Les 15 milliards consacrés directement à l’industrie sont répartis pour partie en fonction de priorités sectorielles (économie numérique, transport…). L’économie numérique, par exemple, reçoit 4,2 milliards d’euros. Mais sont également versés 3 milliards au transport (espace, véhicule…) et 4 milliards à l’économie circulaire (par exemple, un déchet récupéré pour être utilisé comme une ressource) et l’énergie décarbonnée (énergies renouvelables…).
En l’occurrence, dans le cas du transport, l’espace se voit doter de 500 millions d’euros, répartis également entre la recherche et développement pour un lanceur européen et des projets de satellites (franco-allemand, franco-américain…). L’aéronautique bénéficie de 1,5 milliard pour des grands programmes ou des démonstrateurs, comme l’Airbus long-courrier A 350.
Enfin, 1 milliard d’euros sont engagés dans les « véhicules du futur », dont 750 millions dans les véhicules terrestres (voitures, poids lourds, bus), 150 millions dans le train et 100 millions dans les navires fluviaux et les bateaux de mer. Le reste des 15 milliards, c’est-à-dire 4 à 5 milliards, doit servir à renforcer les filières et à financer les PME.

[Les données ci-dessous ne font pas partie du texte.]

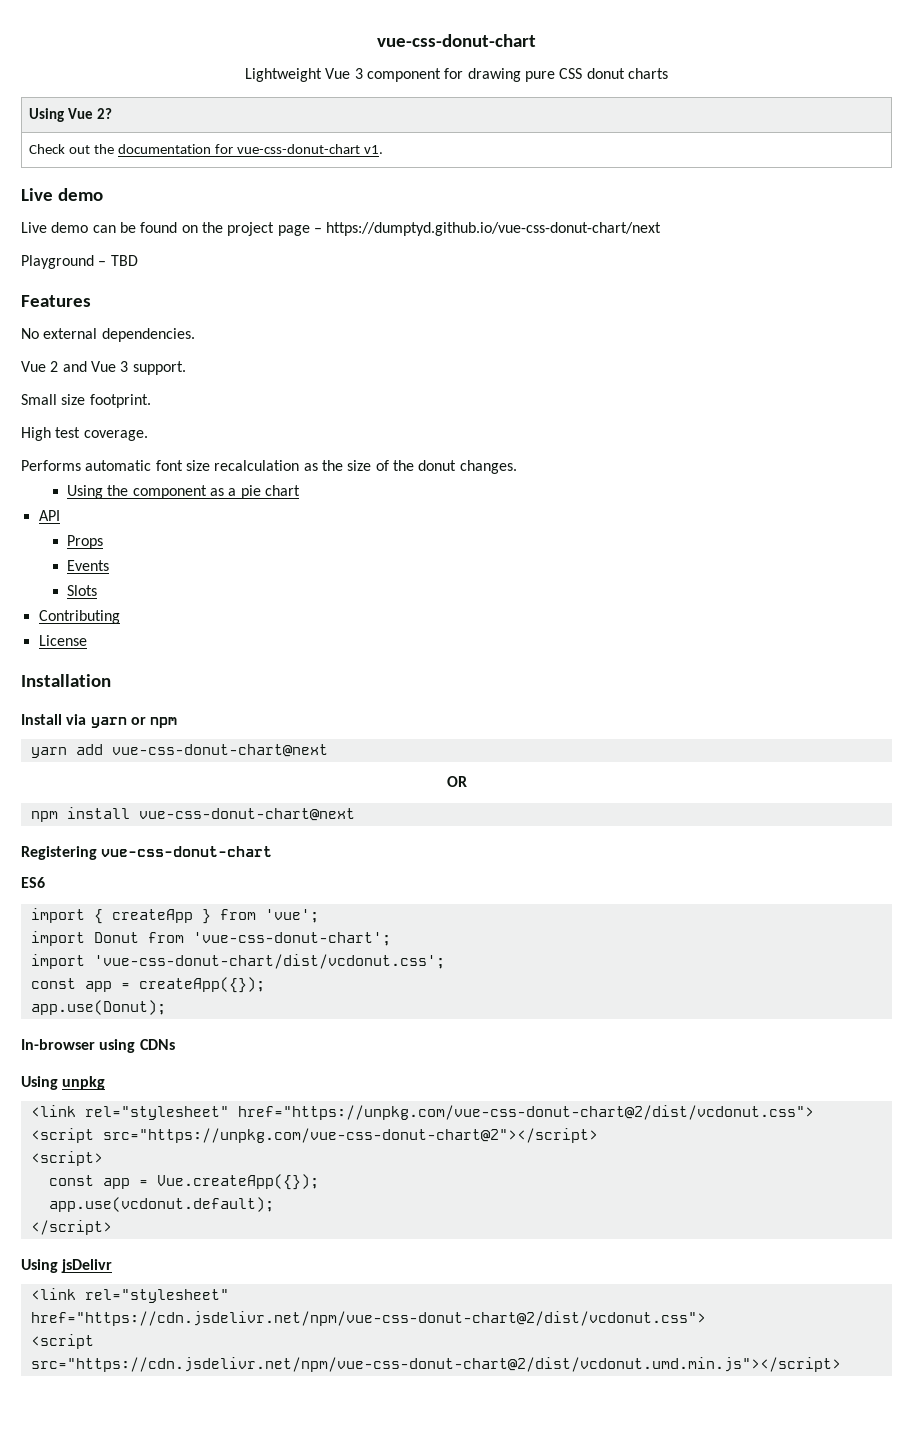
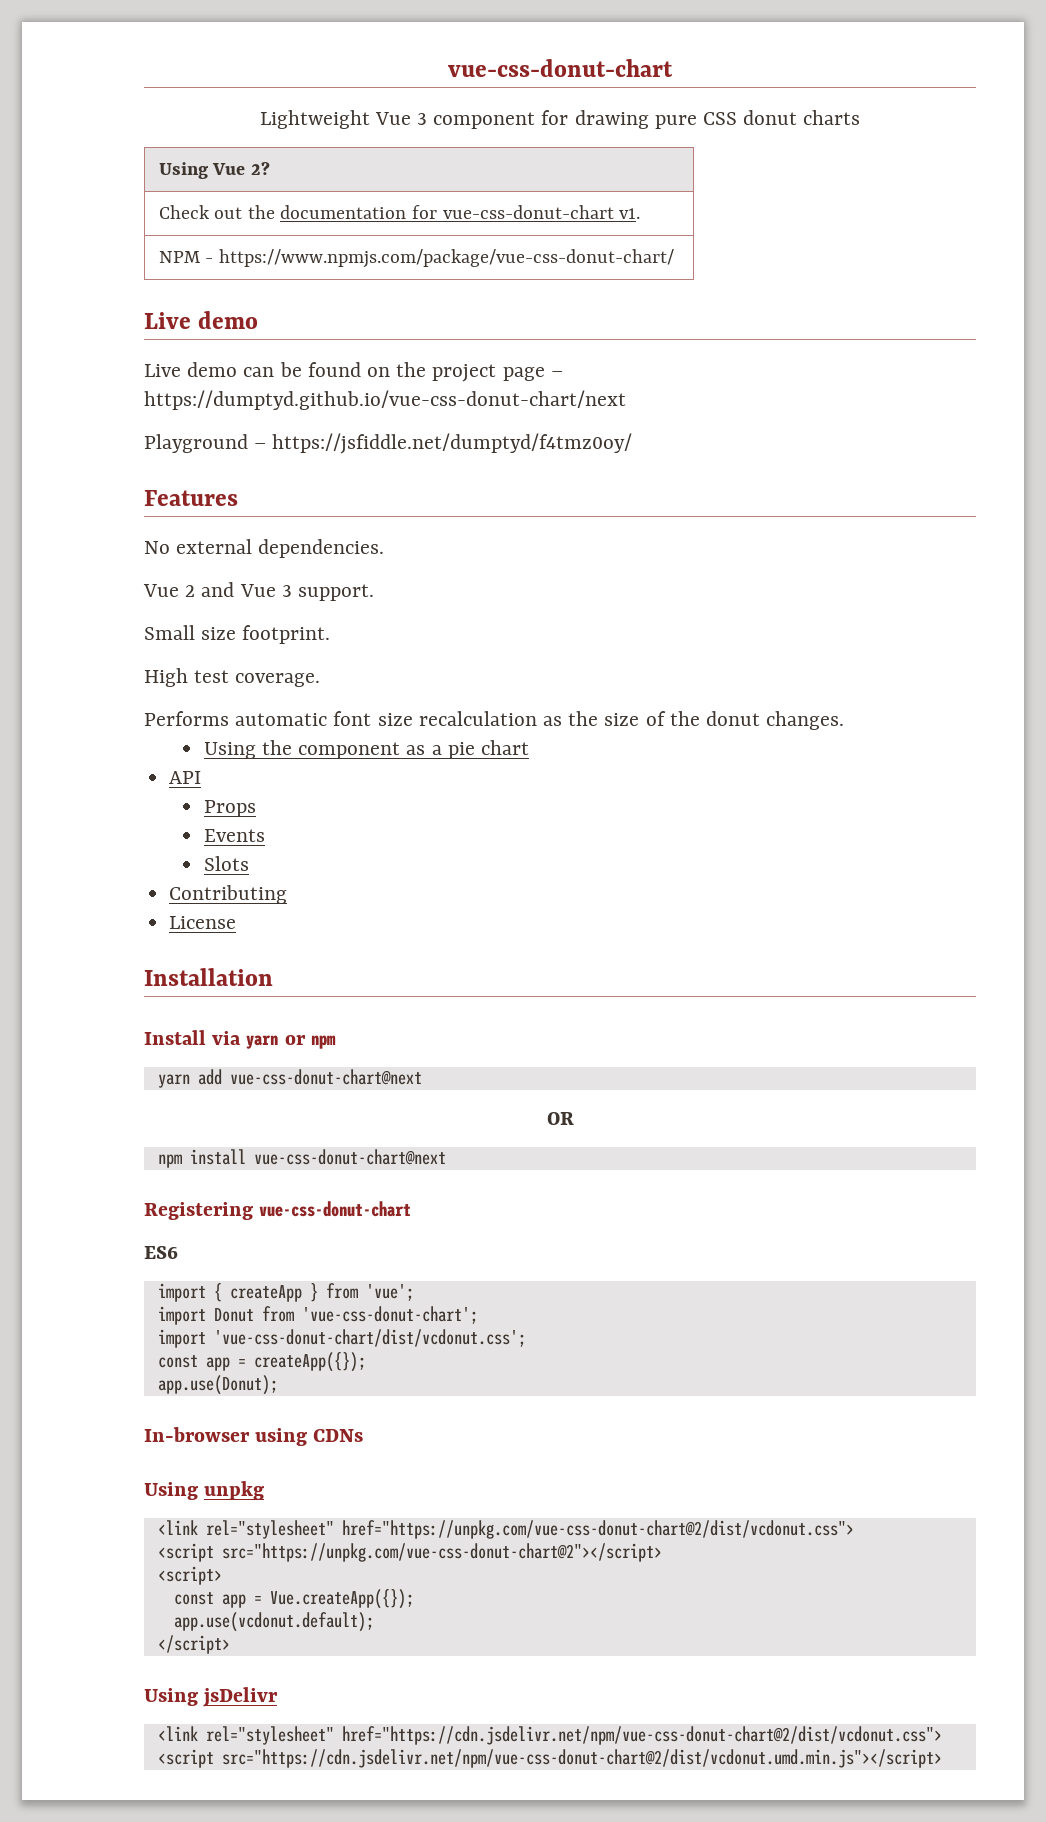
+ NPM - https://www.npmjs.com/package/vue-css-donut-chart/
- Playground – TBD
+ Playground – https://jsfiddle.net/dumptyd/f4tmz0oy/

C’est dans ce cadre qu’intervient Oséo, l’agence de financement de l’innovation et des PME, qui reçoit directement 1,9 milliard d’euros. Le Programme d’investissements d’avenir a engagé 1 milliard dans des contrats de développement participatifs (CDP) devant bénéficier à des PME et des ETI indépendantes. Oséo, qui a signé une convention avec le CGI, est l’opérateur des CDP.
De son côté, le programme Véhicule du futur est opéré par l’Agence de l’environnement et de la maîtrise de l’énergie (Ademe).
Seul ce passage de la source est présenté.